Coiled Spring Capital Macro Report 6/25/23

This week's analysis...

So much for all the bearish banter at the end of last year and into January, calling for a terrible first half start to the year for the stock market. The exact opposite of what consensus was calling for actually occurred. Despite the major indexes being up a very respectable double digits (SPX +13% and the Nasdaq +29%), the Nasdaq 100 is poised for its best six months to a year EVER. Let’s repeat that, “best ever.” You honestly can’t make up a more lopsided and incorrect view from Wall Street strategists, professional investors, the media, or retail self-proclaimed market geniuses as we entered the year.

The SPX has now rallied over +20% since the Oct CPI inflation print low. This is the media’s so-called definition of a bull market. This number seems too arbitrary to consider it anything other than a sensationalistic metric, but nonetheless, google searches for “bull market” have exploded.

Fortunately for our readers and our team, we were not caught offsides, in fact we were bulled up for the Dec-Jan rally and have been tactically bullish for the bulk of the year. We are agnostic investors/traders and take a weight of the evidence approach to determine stock market direction. We understand that markets don’t move in a straight line, and there are appropriate times to be bullish and appropriate times to be bearish.

Here are the google search trends for a “bull market” compared to the last 5 years. We always find it interesting that nobody wanted to touch the stock market 6 months ago when it was on sale, but now that it’s gotten more expensive, everyone is interested. We have written considerably about the negative market sentiment trends over the last year, and that when everyone is jumping out of the boat, it’s usually the best time to buy.
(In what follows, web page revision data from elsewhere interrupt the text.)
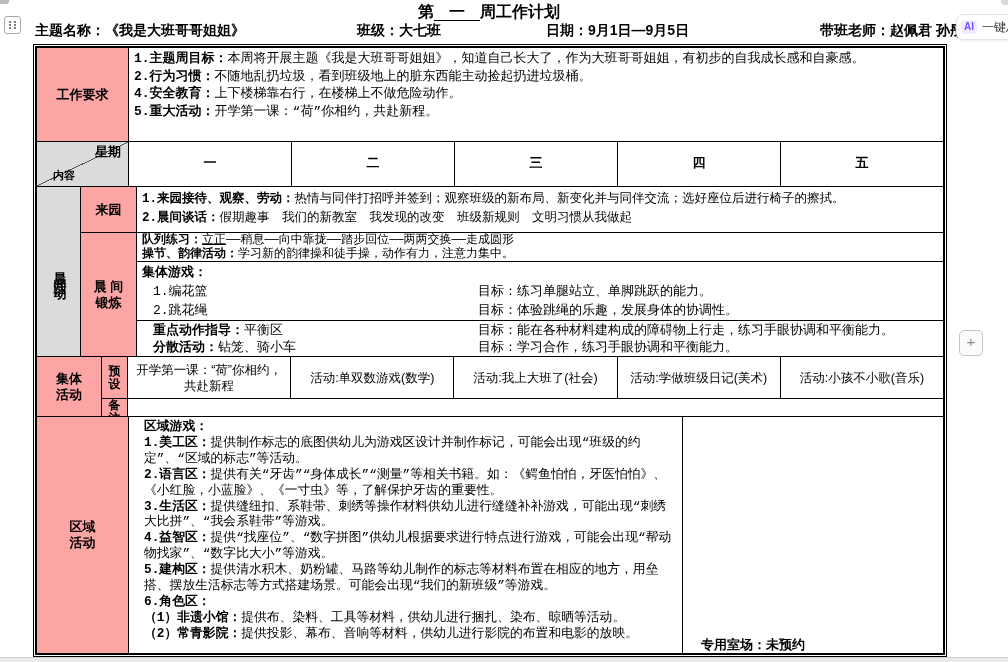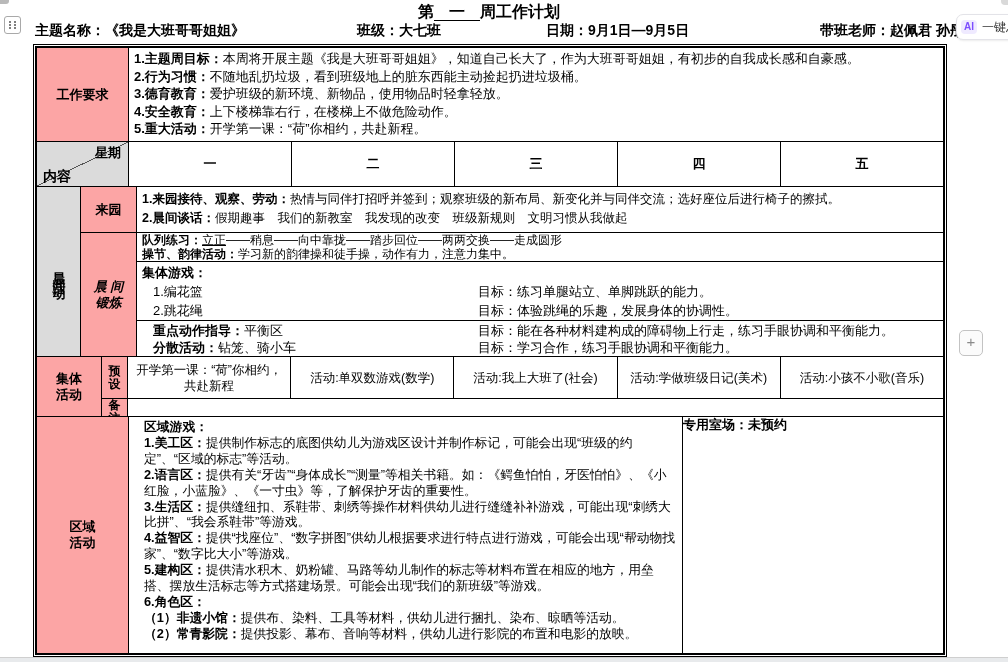--- a/index.html
+++ b/index.html
@@ -36,7 +36,7 @@
   .lbl{background:#fca5a5;display:flex;align-items:center;justify-content:center;
        font-weight:bold;text-align:center;flex-shrink:0;box-sizing:border-box;}
   .pre{white-space:pre-line;}
-  .cell{box-sizing:border-box;}
+  .cell{box-sizing:border-box;font-family:Liberation Mono, monospace;}
   .bl{border-left:1px solid #000;}
   .stack{display:flex;flex-direction:column;box-sizing:border-box;}
   .stack > div + div{border-top:1px solid #000;}

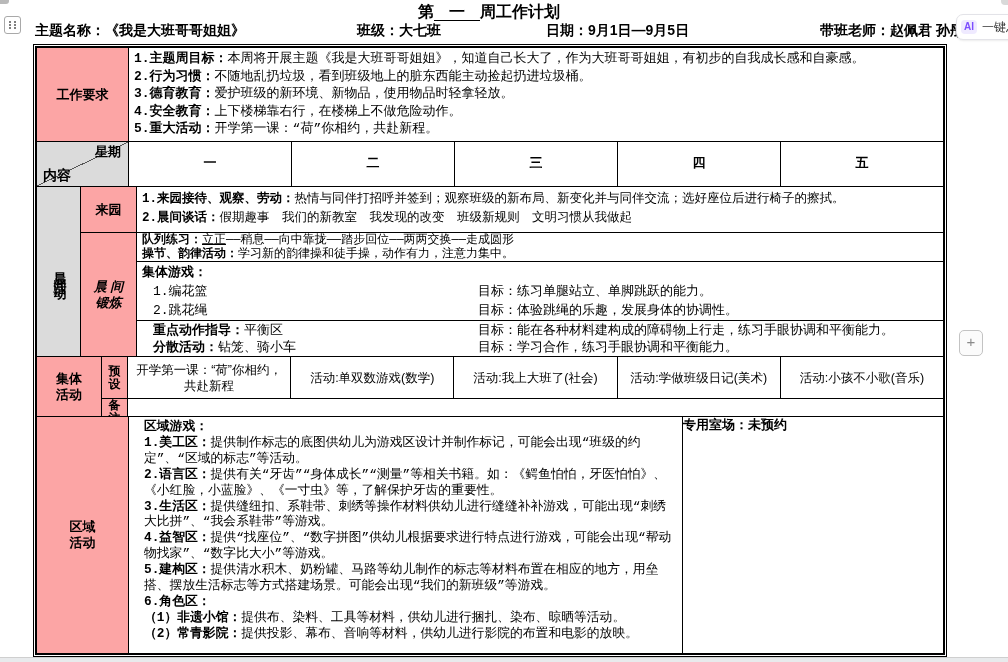--- a/index.html
+++ b/index.html
@@ -132,7 +132,6 @@
       <div class="cell req-body bl">
         <div><b>1.主题周目标：</b><span>本周将开展主题《我是大班哥哥姐姐》，知道自己长大了，作为大班哥哥姐姐，有初步的自我成长感和自豪感。</span></div>
         <div><b>2.行为习惯：</b><span>不随地乱扔垃圾，看到班级地上的脏东西能主动捡起扔进垃圾桶。</span></div>
-        <div><b>3.德育教育：</b><span>爱护班级的新环境、新物品，使用物品时轻拿轻放。</span></div>
         <div><b>4.安全教育：</b><span>上下楼梯靠右行，在楼梯上不做危险动作。</span></div>
         <div><b>5.重大活动：</b><span>开学第一课：“荷”你相约，共赴新程。</span></div>
       </div>

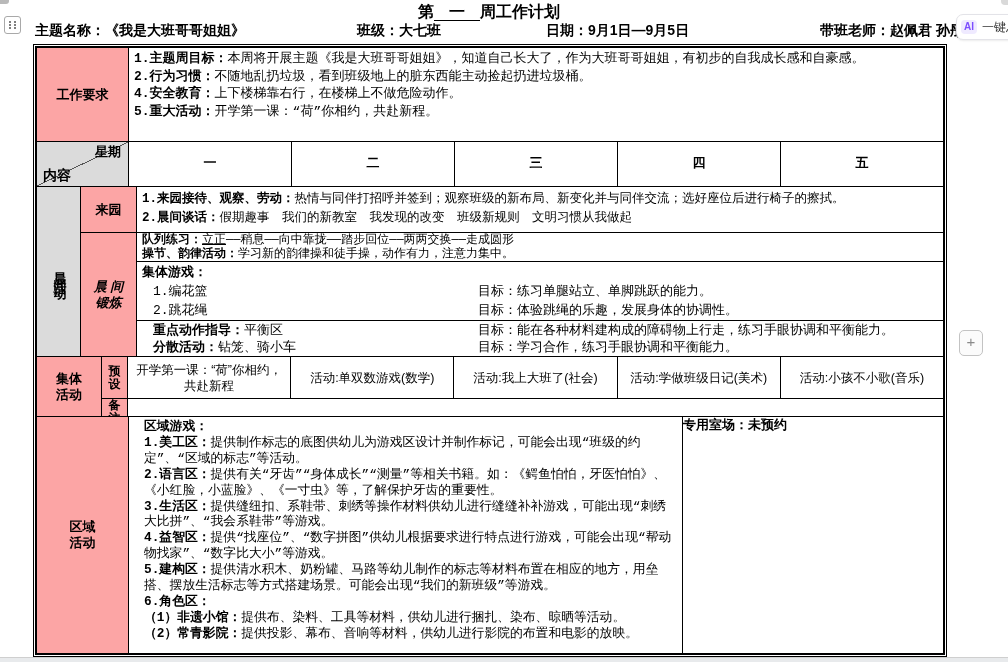--- a/index.html
+++ b/index.html
@@ -50,7 +50,7 @@
   .diag{width:91px;position:relative;background:#dbdbdb;flex-shrink:0;
         background-image:linear-gradient(to bottom right,transparent 49.4%,#555 49.4%,#555 50.6%,transparent 50.6%);}
   .diag .tr{position:absolute;top:3px;right:7px;font-weight:bold;font-size:13px;}
-  .diag .blb{position:absolute;bottom:2px;left:6px;font-weight:bold;font-size:14px;}
+  .diag .blb{position:absolute;bottom:2px;left:16px;font-weight:bold;font-size:11px;}
   .day{flex:1;display:flex;align-items:center;justify-content:center;font-weight:bold;}
   
   .r-morning{height:169px;}

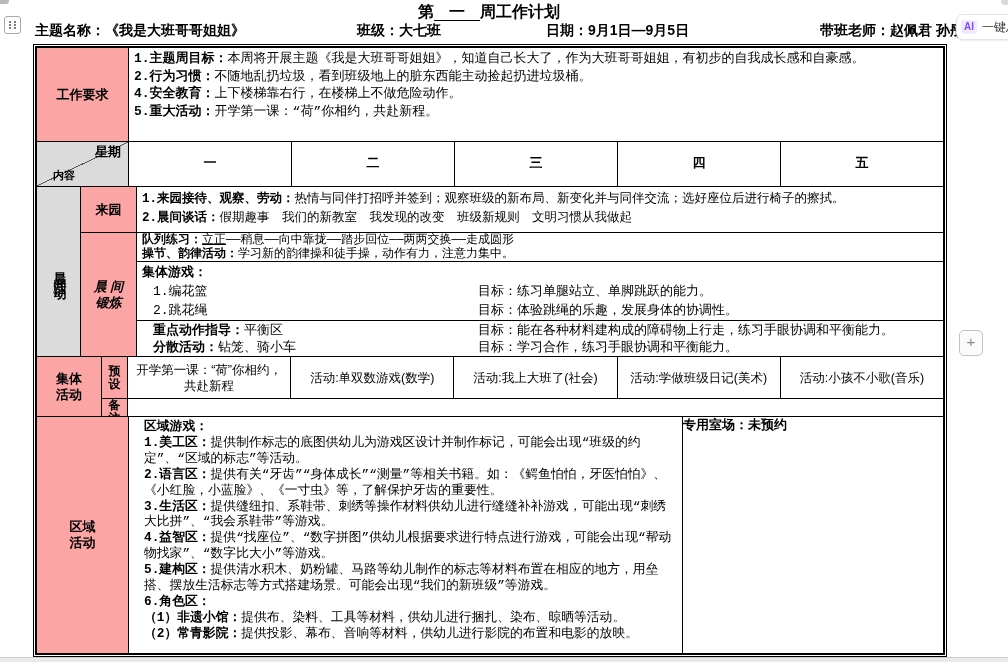--- a/index.html
+++ b/index.html
@@ -59,7 +59,7 @@
   .m-colB{width:56px;}
   .m-colB .lbl{width:100%;}
   .lab-arrival{height:45px;}
-  .lab-exercise{flex:1;font-style:italic;}
+  .lab-exercise{flex:1;}
   .m-content{flex:1;}
   .mc-arrival{height:45px;padding:3px 4px 0 5px;font-size:12.5px;line-height:19px;}
   .mc-drill{height:29px;padding:1px 4px 0 5px;font-size:12px;line-height:13.5px;}

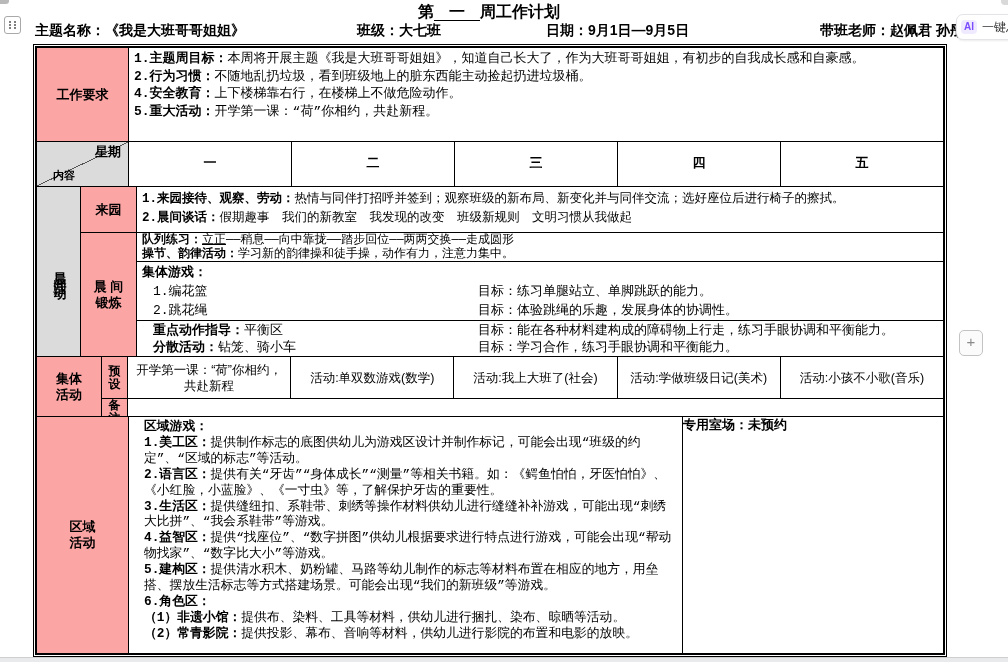--- a/index.html
+++ b/index.html
@@ -86,8 +86,8 @@
   .r-region{flex:1;}
   .reg-lbl{width:91px;}
   .reg-body{width:554px;padding:2px 4px 0 15px;font-size:12.8px;line-height:15.9px;box-sizing:border-box;}
-  .reg-special{flex:1;border-left:1px solid #000;display:flex;align-items:flex-start;
-      padding-left:0;font-weight:bold;box-sizing:border-box;}
+  .reg-special{flex:1;border-left:1px solid #000;display:flex;align-items:flex-end;
+      padding-left:18px;font-weight:bold;box-sizing:border-box;}
 </style>
 </head>
 <body>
Conversely, if search trends for a bull market are exploding higher, is now the best time to be investing?

Coming into last week we were already appropriately defensive, calling for a retracement to commence. This was detailed in our Jun 21st mid-week report and last week the indexes had their first down week in quite some time.

The SPX saw its first down week in 5.

The Nasdaq with its first down week in 8.
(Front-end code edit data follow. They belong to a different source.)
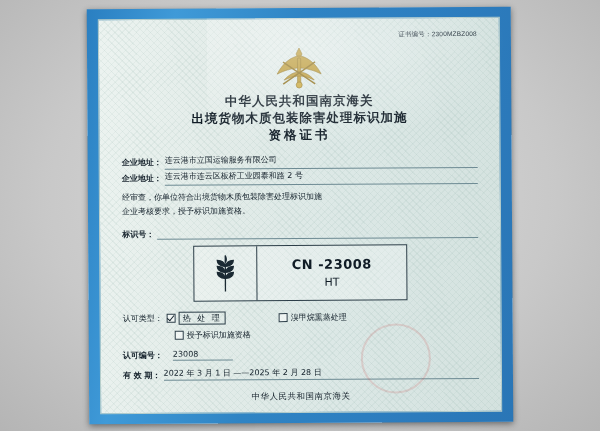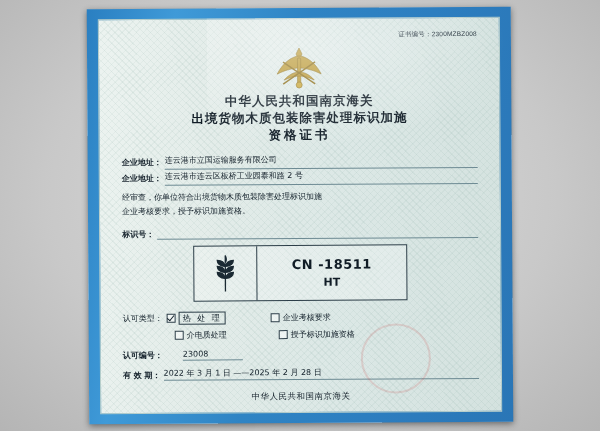--- a/index.html
+++ b/index.html
@@ -335,7 +335,7 @@
             </svg>
           </div>
           <div class="mark-right">
-            <div class="mark-code">CN -18511</div>
+            <div class="mark-code">CN -23008</div>
             <div class="mark-ht">HT</div>
           </div>
         </div>

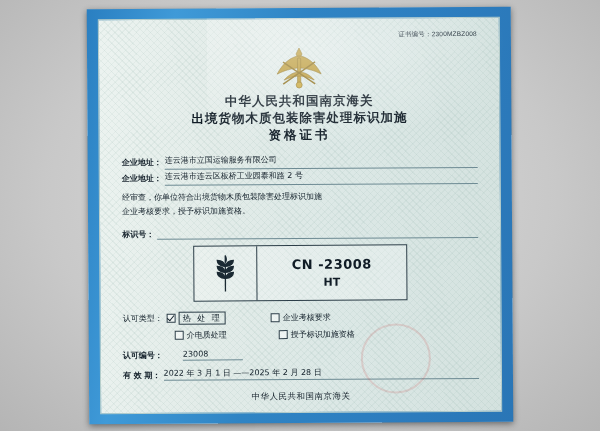--- a/index.html
+++ b/index.html
@@ -157,7 +157,7 @@
   }
   .mark-ht {
     font-size: 11px;
-    font-weight: bold;
+    font-weight: normal;
     margin-top: 4px;
   }
   .approval {

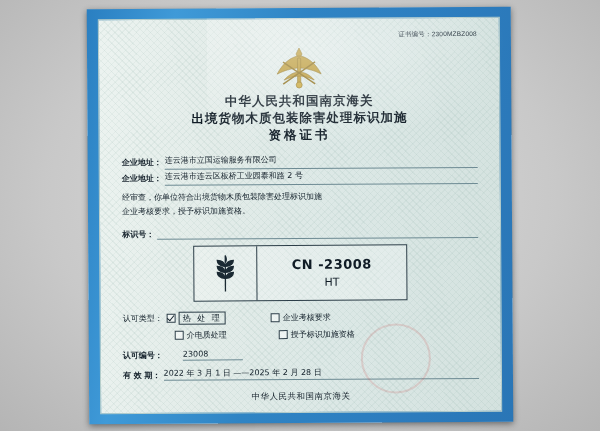--- a/index.html
+++ b/index.html
@@ -204,7 +204,7 @@
     padding: 0 3px;
     letter-spacing: 2px;
   }
-  .opt-col-1 { width: 104px; }
+  .opt-col-1 { width: 112px; }
   .appr-row.second { margin-top: 5px; padding-left: 52px; }
   .appr-row.second .opt-col-1 { width: 104px; }
   .tailrow {

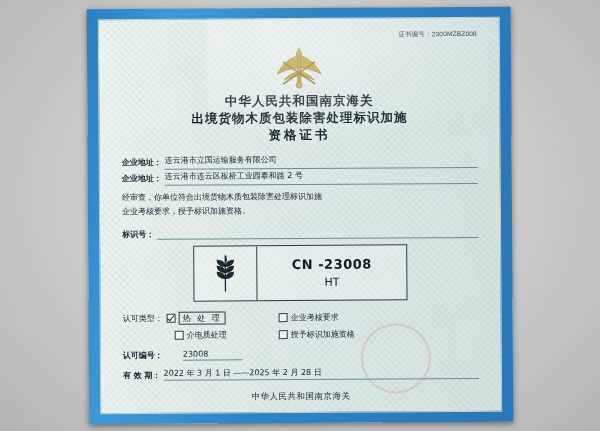--- a/index.html
+++ b/index.html
@@ -349,7 +349,7 @@
             </span>
             <span class="opt">
               <span class="box"></span>
-              <span class="opt-label">企业考核要求</span>
+              <span class="opt-label">溴甲烷熏蒸处理</span>
             </span>
           </div>
           <div class="appr-row second">

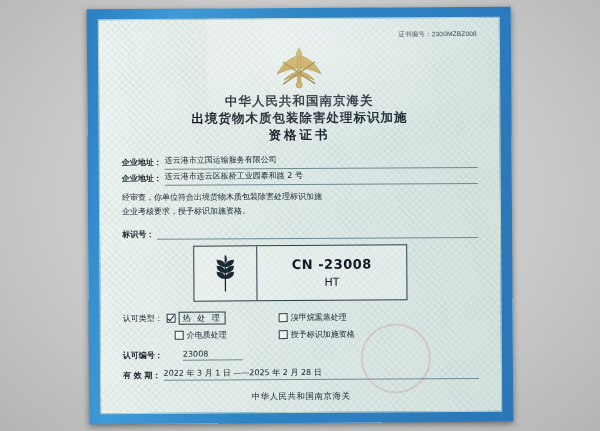--- a/index.html
+++ b/index.html
@@ -353,10 +353,6 @@
             </span>
           </div>
           <div class="appr-row second">
-            <span class="opt opt-col-1">
-              <span class="box"></span>
-              <span class="opt-label">介电质处理</span>
-            </span>
             <span class="opt">
               <span class="box"></span>
               <span class="opt-label">授予标识加施资格</span>

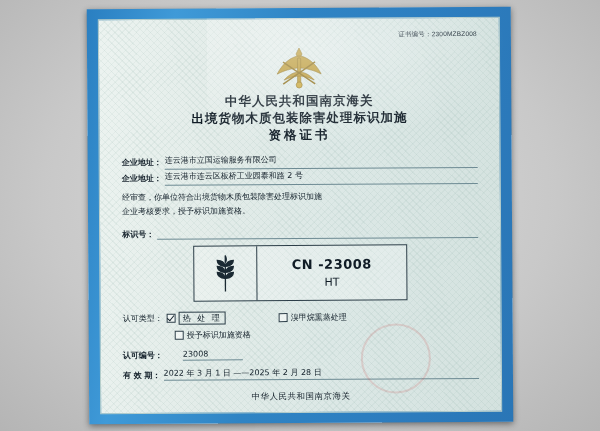--- a/index.html
+++ b/index.html
@@ -216,7 +216,7 @@
   }
   .tailrow .flabel { font-weight: bold; }
   .tailrow .tval {
-    margin-left: 20px;
+    margin-left: 10px;
     border-bottom: 1px solid #6d8a93;
     min-width: 60px;
     padding-bottom: 1px;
Here is the 5 day change for the major indexes.

Both indexes recorded inside weeks. Inside weeks mean equilibrium. The bigger question is, is this the pause that refreshes or is it the start of larger down leg? We will discuss more in our paid portion below.

One thing is for sure, statistically the bears have their backs against the wall. When the stock market closes out the first 6 months with a greater than +10% gain, the median return is also around +10% for the second half, according to Ryan Detrick at Carson Group.